■ **What the task requires**: Using the records below, filter out every line that lacks "moved" and copy the rest.

■ **Data records**:
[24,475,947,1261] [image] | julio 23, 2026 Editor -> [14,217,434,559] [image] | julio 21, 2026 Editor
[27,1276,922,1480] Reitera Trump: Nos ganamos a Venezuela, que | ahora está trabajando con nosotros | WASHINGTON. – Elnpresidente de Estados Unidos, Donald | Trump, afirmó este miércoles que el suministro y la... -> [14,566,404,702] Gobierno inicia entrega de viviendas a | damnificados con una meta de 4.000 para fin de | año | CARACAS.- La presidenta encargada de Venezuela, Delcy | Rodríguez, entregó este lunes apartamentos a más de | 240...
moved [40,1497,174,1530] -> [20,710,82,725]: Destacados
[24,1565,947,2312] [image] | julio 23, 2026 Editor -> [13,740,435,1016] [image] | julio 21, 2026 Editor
...
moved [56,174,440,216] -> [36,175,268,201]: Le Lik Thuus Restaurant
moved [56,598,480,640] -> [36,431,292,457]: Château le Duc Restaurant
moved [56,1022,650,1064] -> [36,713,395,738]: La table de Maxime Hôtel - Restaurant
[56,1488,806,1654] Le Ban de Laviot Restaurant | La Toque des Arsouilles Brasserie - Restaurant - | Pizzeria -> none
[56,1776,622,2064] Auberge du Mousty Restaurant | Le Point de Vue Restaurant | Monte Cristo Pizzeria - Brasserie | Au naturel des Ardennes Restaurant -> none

■ **Result below**:
moved [40,1497,174,1530] -> [20,710,82,725]: Destacados
moved [56,174,440,216] -> [36,175,268,201]: Le Lik Thuus Restaurant
moved [56,598,480,640] -> [36,431,292,457]: Château le Duc Restaurant
moved [56,1022,650,1064] -> [36,713,395,738]: La table de Maxime Hôtel - Restaurant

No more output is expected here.